**Input data**
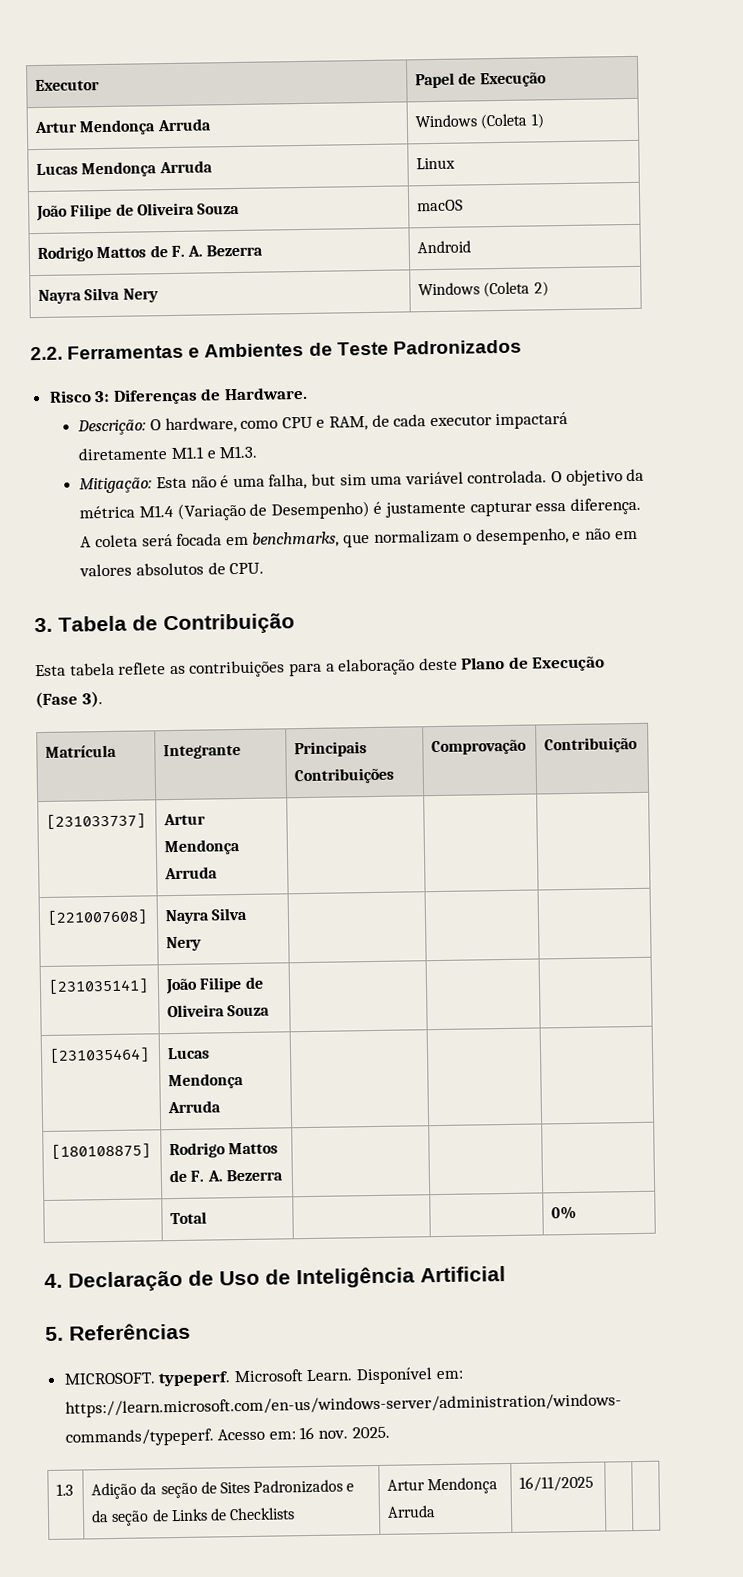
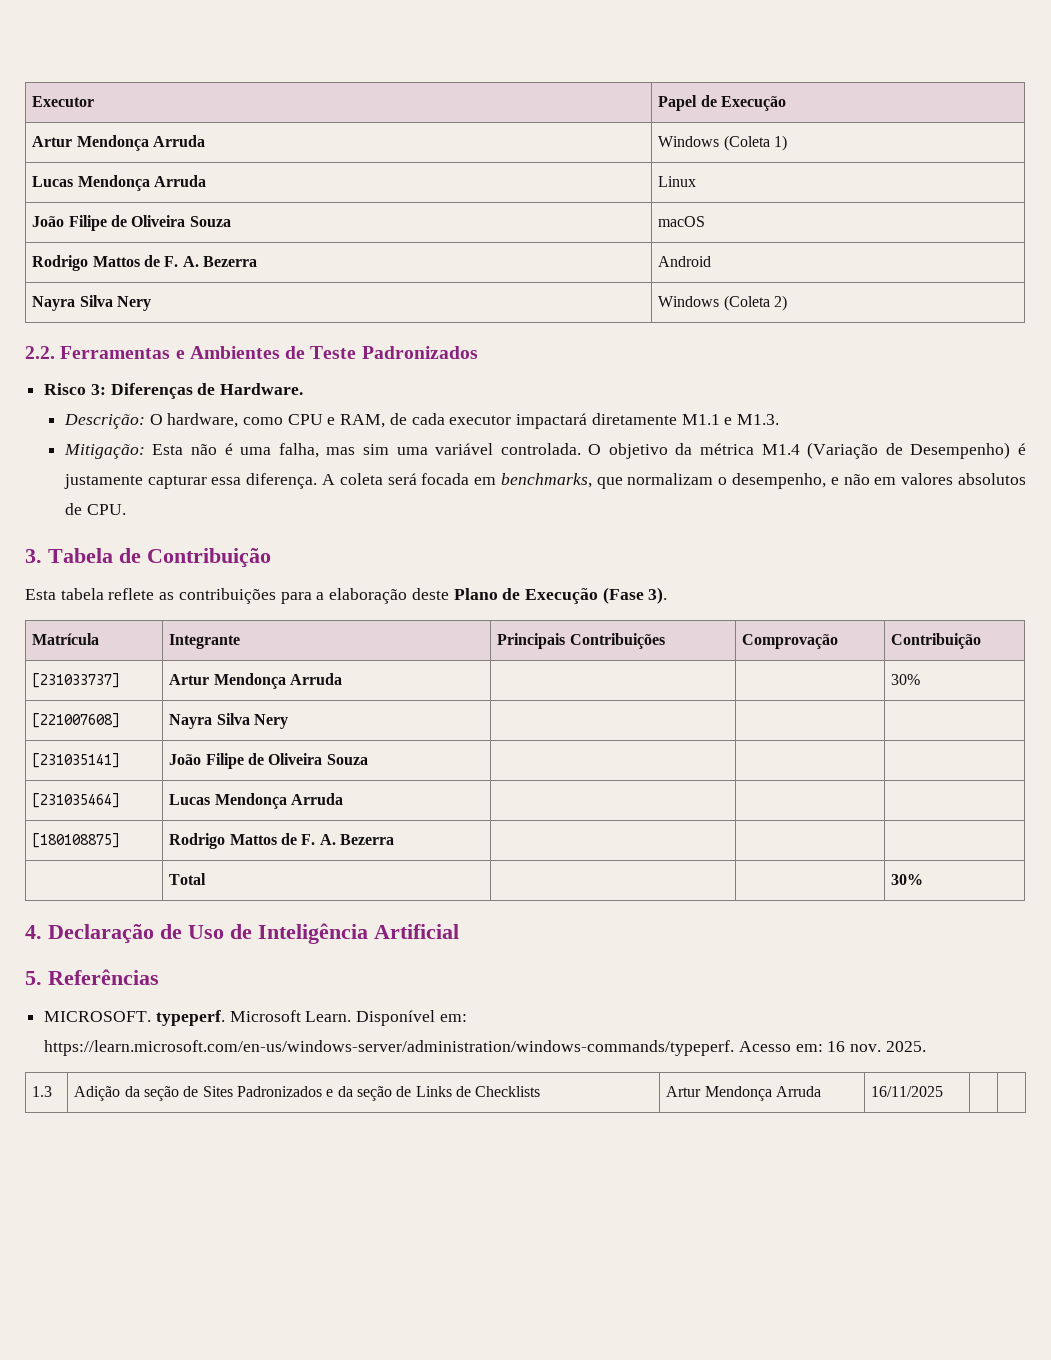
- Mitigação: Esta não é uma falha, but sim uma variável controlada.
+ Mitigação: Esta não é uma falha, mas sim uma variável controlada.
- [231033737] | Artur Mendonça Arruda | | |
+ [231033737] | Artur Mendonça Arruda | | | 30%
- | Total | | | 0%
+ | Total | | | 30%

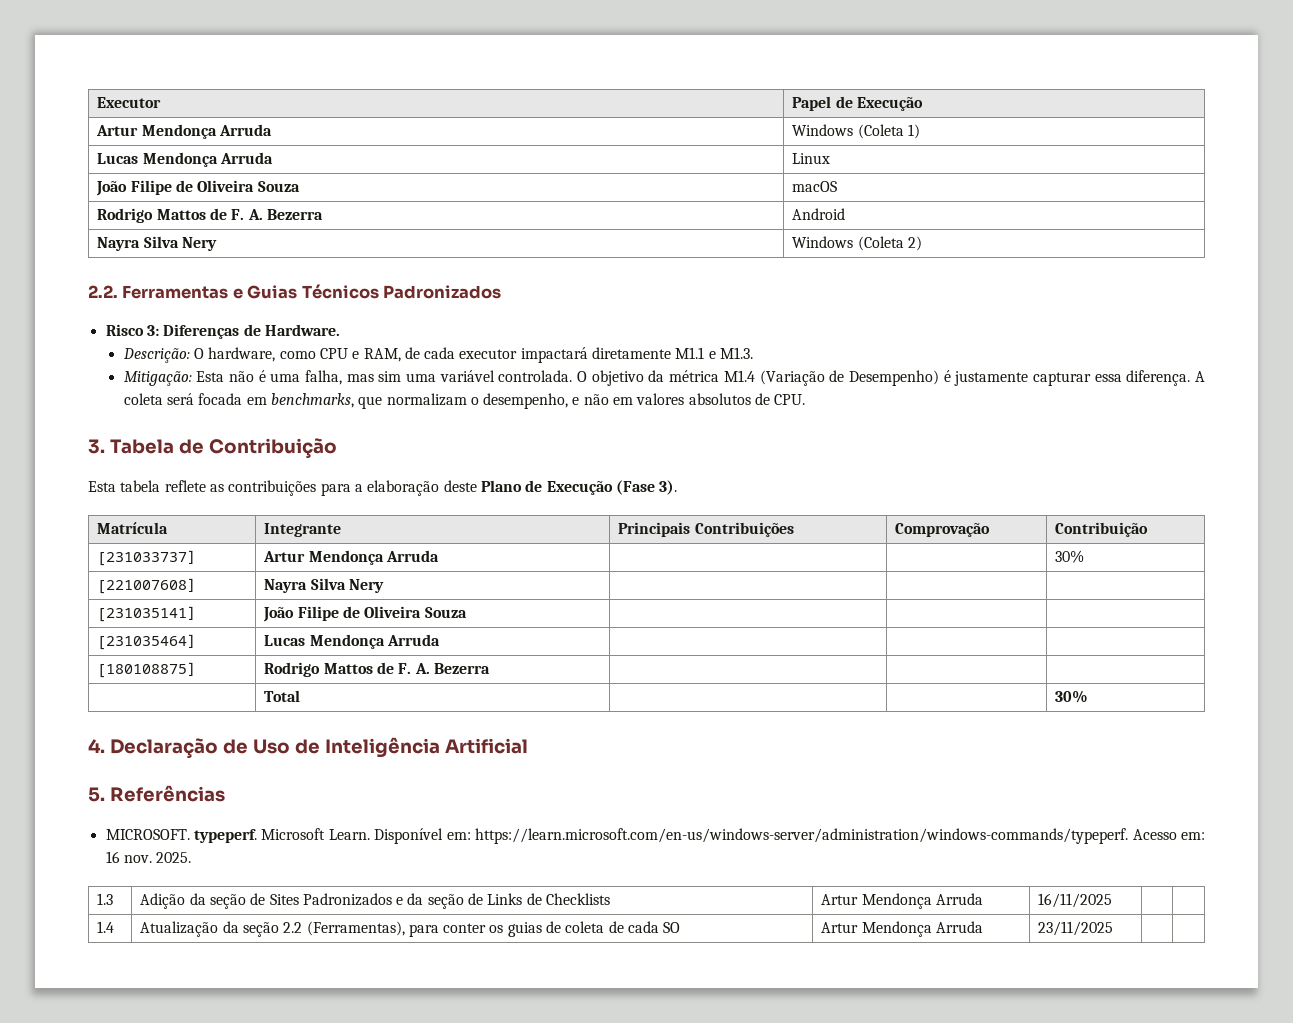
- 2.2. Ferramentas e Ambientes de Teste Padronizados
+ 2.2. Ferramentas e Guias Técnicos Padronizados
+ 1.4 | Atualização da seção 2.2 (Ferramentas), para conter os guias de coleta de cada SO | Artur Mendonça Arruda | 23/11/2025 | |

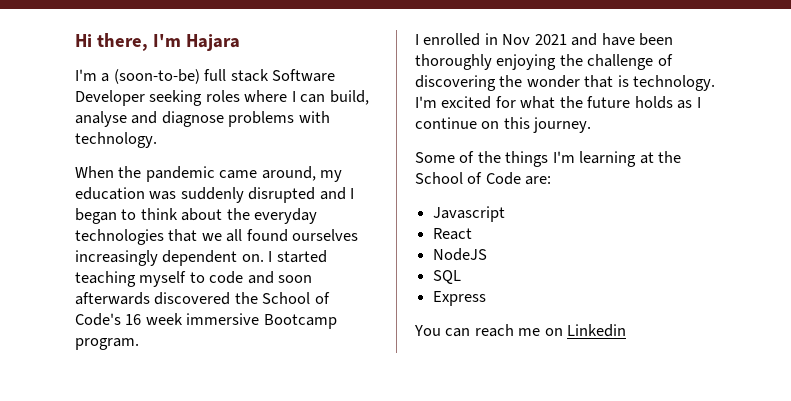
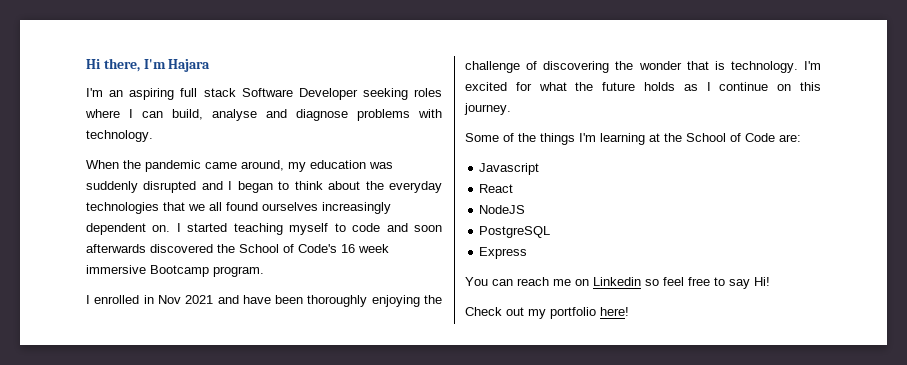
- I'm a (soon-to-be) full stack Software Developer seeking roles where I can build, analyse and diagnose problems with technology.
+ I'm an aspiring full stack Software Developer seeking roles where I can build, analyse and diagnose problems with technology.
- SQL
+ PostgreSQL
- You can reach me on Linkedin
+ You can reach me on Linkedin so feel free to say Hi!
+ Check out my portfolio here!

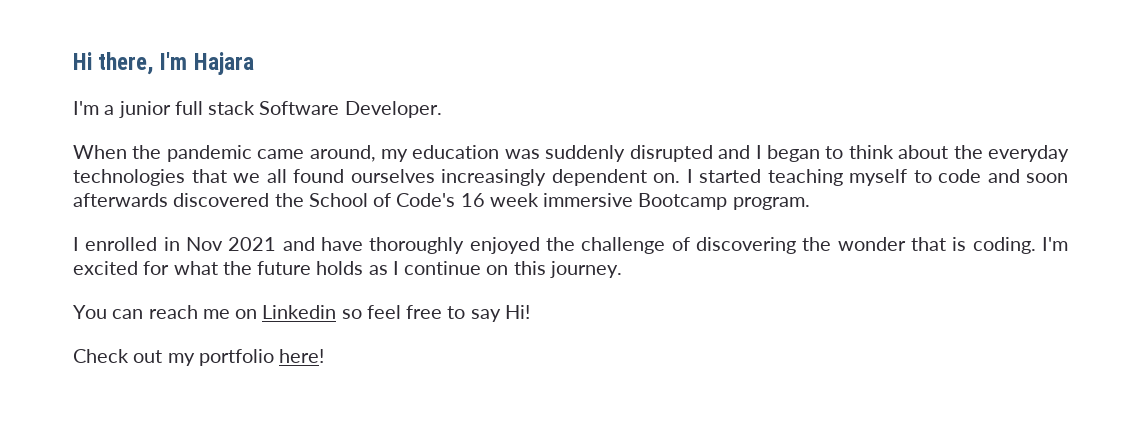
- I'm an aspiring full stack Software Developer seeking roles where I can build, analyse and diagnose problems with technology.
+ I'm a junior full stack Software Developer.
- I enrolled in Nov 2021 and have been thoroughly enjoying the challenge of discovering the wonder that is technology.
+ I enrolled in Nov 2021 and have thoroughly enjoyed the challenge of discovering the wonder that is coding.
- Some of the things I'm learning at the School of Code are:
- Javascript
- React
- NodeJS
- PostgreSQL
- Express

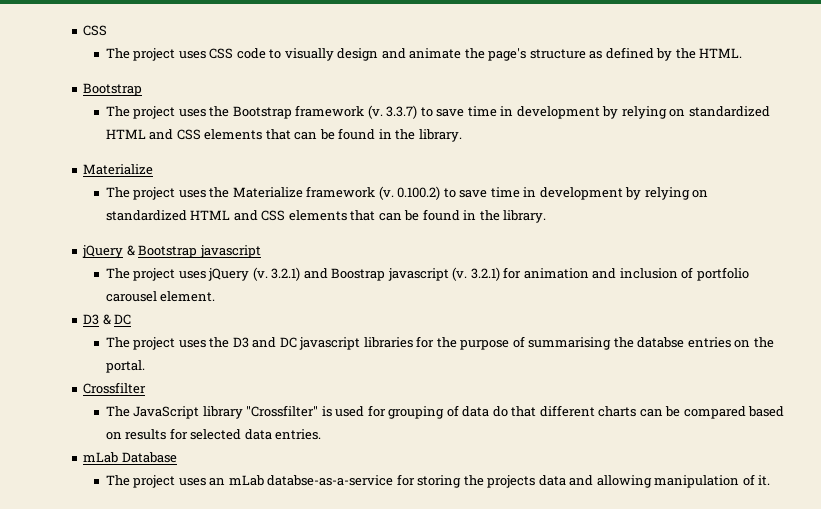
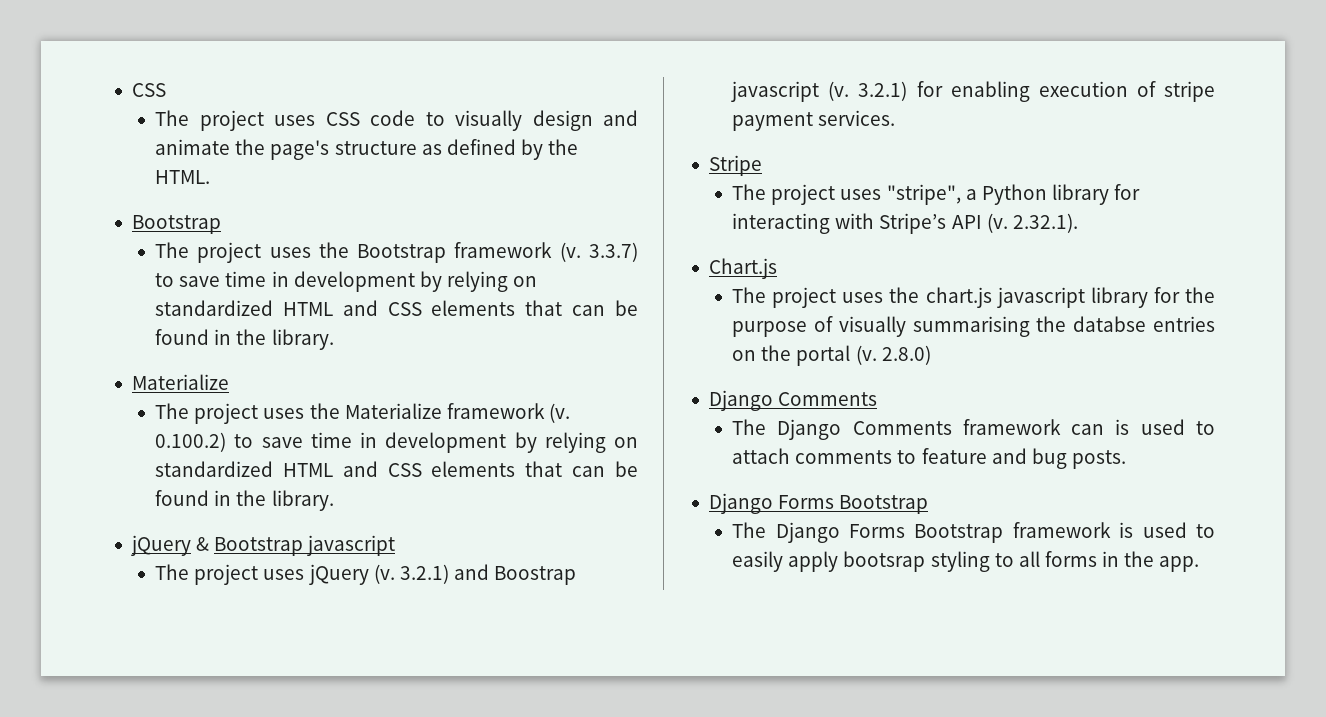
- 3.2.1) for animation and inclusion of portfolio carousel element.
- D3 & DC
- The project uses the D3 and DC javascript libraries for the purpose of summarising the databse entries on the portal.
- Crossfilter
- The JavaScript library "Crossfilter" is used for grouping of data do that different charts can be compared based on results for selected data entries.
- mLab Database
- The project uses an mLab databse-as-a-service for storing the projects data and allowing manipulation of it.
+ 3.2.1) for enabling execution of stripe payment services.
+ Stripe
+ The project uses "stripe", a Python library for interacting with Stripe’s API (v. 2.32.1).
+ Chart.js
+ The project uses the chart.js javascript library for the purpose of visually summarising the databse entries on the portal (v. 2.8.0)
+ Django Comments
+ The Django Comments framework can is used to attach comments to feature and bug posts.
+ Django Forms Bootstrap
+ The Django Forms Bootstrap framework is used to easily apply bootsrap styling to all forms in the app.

**Exercise instructions**
Only the pictures are to be omitted; the records above must otherwise be reproduced exactly.

**Task response**
- Mitigação: Esta não é uma falha, but sim uma variável controlada.
+ Mitigação: Esta não é uma falha, mas sim uma variável controlada.
- [231033737] | Artur Mendonça Arruda | | |
+ [231033737] | Artur Mendonça Arruda | | | 30%
- | Total | | | 0%
+ | Total | | | 30%

- 2.2. Ferramentas e Ambientes de Teste Padronizados
+ 2.2. Ferramentas e Guias Técnicos Padronizados
+ 1.4 | Atualização da seção 2.2 (Ferramentas), para conter os guias de coleta de cada SO | Artur Mendonça Arruda | 23/11/2025 | |

- I'm a (soon-to-be) full stack Software Developer seeking roles where I can build, analyse and diagnose problems with technology.
+ I'm an aspiring full stack Software Developer seeking roles where I can build, analyse and diagnose problems with technology.
- SQL
+ PostgreSQL
- You can reach me on Linkedin
+ You can reach me on Linkedin so feel free to say Hi!
+ Check out my portfolio here!

- I'm an aspiring full stack Software Developer seeking roles where I can build, analyse and diagnose problems with technology.
+ I'm a junior full stack Software Developer.
- I enrolled in Nov 2021 and have been thoroughly enjoying the challenge of discovering the wonder that is technology.
+ I enrolled in Nov 2021 and have thoroughly enjoyed the challenge of discovering the wonder that is coding.
- Some of the things I'm learning at the School of Code are:
- Javascript
- React
- NodeJS
- PostgreSQL
- Express

- 3.2.1) for animation and inclusion of portfolio carousel element.
- D3 & DC
- The project uses the D3 and DC javascript libraries for the purpose of summarising the databse entries on the portal.
- Crossfilter
- The JavaScript library "Crossfilter" is used for grouping of data do that different charts can be compared based on results for selected data entries.
- mLab Database
- The project uses an mLab databse-as-a-service for storing the projects data and allowing manipulation of it.
+ 3.2.1) for enabling execution of stripe payment services.
+ Stripe
+ The project uses "stripe", a Python library for interacting with Stripe’s API (v. 2.32.1).
+ Chart.js
+ The project uses the chart.js javascript library for the purpose of visually summarising the databse entries on the portal (v. 2.8.0)
+ Django Comments
+ The Django Comments framework can is used to attach comments to feature and bug posts.
+ Django Forms Bootstrap
+ The Django Forms Bootstrap framework is used to easily apply bootsrap styling to all forms in the app.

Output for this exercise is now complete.